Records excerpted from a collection
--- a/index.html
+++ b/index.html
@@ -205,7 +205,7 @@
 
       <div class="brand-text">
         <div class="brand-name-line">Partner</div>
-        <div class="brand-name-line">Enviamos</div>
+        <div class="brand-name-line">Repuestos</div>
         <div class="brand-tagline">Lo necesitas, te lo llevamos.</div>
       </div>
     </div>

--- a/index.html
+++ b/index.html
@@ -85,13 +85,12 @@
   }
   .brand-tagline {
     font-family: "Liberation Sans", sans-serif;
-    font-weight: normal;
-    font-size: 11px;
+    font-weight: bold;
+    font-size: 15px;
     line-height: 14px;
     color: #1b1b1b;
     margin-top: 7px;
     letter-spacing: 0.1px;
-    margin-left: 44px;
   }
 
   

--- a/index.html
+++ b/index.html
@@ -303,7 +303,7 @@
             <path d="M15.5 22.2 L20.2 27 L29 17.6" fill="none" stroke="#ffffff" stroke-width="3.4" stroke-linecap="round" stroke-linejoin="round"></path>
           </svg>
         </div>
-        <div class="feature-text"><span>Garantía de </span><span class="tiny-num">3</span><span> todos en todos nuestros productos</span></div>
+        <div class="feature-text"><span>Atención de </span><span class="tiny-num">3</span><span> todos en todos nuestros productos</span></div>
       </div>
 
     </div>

◆ What to produce
An exact restatement of all the entries above is needed.

◆ Task response
--- a/index.html
+++ b/index.html
@@ -205,7 +205,7 @@
 
       <div class="brand-text">
         <div class="brand-name-line">Partner</div>
-        <div class="brand-name-line">Enviamos</div>
+        <div class="brand-name-line">Repuestos</div>
         <div class="brand-tagline">Lo necesitas, te lo llevamos.</div>
       </div>
     </div>

--- a/index.html
+++ b/index.html
@@ -85,13 +85,12 @@
   }
   .brand-tagline {
     font-family: "Liberation Sans", sans-serif;
-    font-weight: normal;
-    font-size: 11px;
+    font-weight: bold;
+    font-size: 15px;
     line-height: 14px;
     color: #1b1b1b;
     margin-top: 7px;
     letter-spacing: 0.1px;
-    margin-left: 44px;
   }
 
   

--- a/index.html
+++ b/index.html
@@ -303,7 +303,7 @@
             <path d="M15.5 22.2 L20.2 27 L29 17.6" fill="none" stroke="#ffffff" stroke-width="3.4" stroke-linecap="round" stroke-linejoin="round"></path>
           </svg>
         </div>
-        <div class="feature-text"><span>Garantía de </span><span class="tiny-num">3</span><span> todos en todos nuestros productos</span></div>
+        <div class="feature-text"><span>Atención de </span><span class="tiny-num">3</span><span> todos en todos nuestros productos</span></div>
       </div>
 
     </div>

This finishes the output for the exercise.